Difference listings:
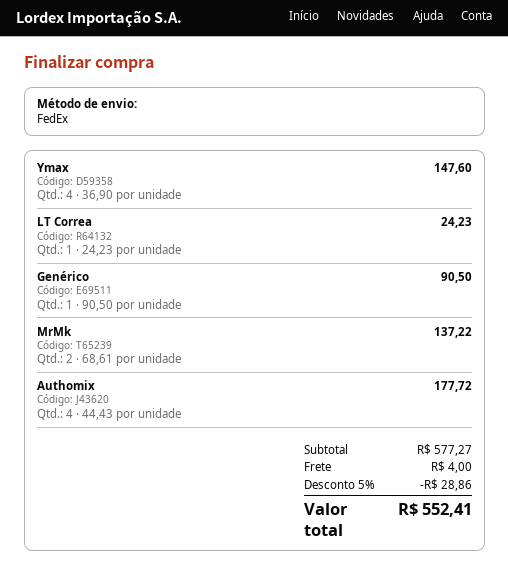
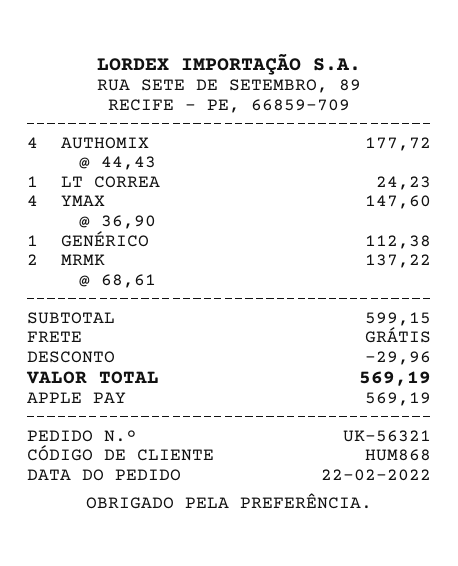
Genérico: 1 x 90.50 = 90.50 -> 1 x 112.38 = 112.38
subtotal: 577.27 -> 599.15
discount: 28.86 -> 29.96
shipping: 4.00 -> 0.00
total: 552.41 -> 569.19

--

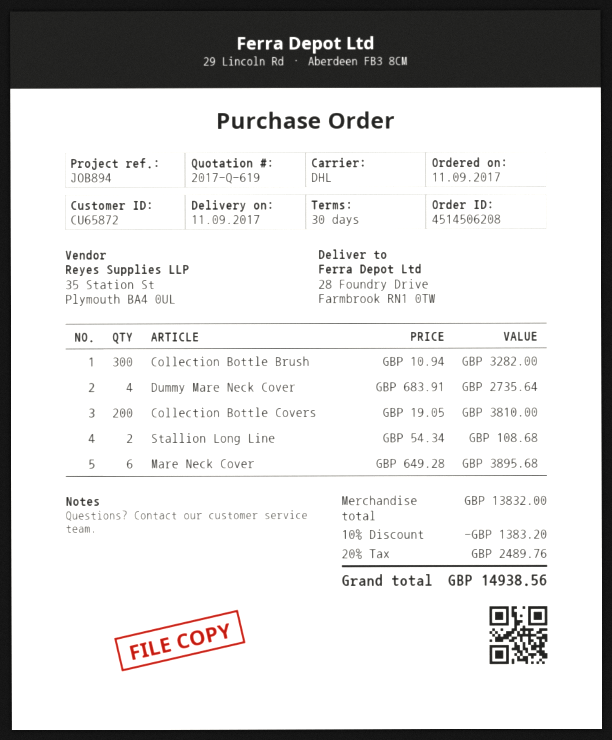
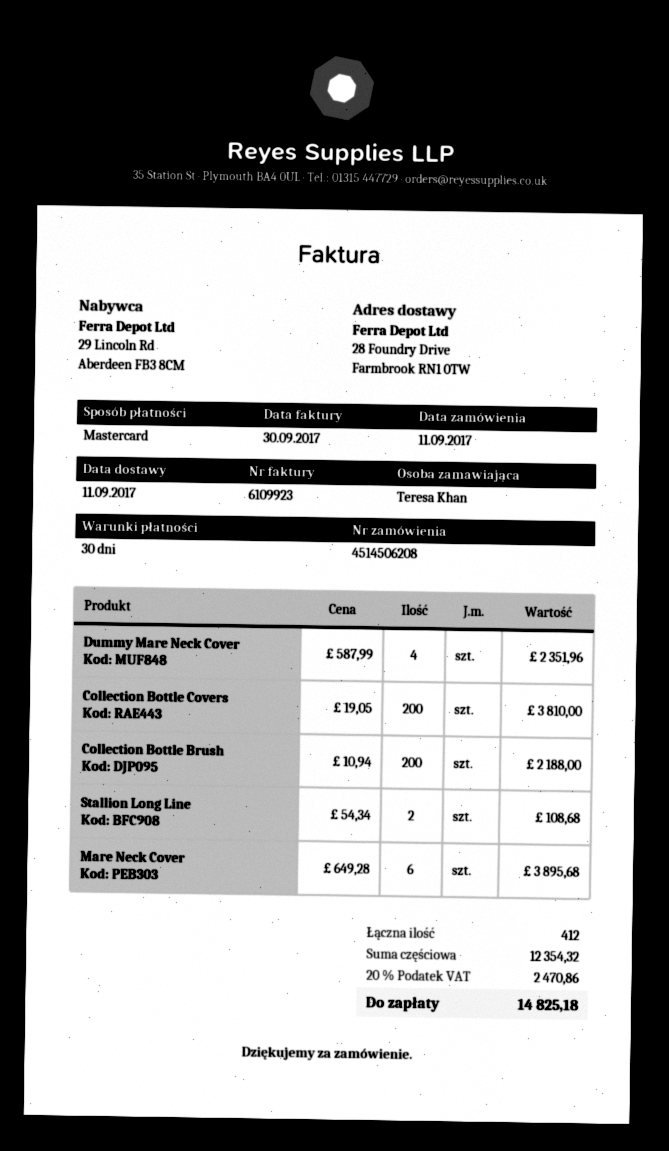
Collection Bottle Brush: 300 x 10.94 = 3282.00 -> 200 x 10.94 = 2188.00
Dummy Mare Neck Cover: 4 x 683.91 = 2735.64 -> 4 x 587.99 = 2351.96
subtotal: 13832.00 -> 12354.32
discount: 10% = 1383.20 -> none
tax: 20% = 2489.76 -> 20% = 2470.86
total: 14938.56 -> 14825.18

--

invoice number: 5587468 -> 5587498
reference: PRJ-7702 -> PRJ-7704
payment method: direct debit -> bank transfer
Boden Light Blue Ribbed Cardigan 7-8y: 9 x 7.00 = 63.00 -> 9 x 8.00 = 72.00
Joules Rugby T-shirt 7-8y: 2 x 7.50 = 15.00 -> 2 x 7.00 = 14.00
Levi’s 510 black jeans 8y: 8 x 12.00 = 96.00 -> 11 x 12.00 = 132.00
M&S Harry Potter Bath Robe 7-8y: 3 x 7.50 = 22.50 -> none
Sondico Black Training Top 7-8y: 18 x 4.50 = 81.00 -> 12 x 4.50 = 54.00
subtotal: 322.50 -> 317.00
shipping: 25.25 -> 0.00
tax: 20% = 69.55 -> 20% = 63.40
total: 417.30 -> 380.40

HOW TO COMPLETE THIS TASK - Word for word, restate the lines of the data above that fall between the line holding "Genérico: 1 x" and the line holding "total: 552.41 -> 569.19", inclusive, and no other lines.

ANSWER -
Genérico: 1 x 90.50 = 90.50 -> 1 x 112.38 = 112.38
subtotal: 577.27 -> 599.15
discount: 28.86 -> 29.96
shipping: 4.00 -> 0.00
total: 552.41 -> 569.19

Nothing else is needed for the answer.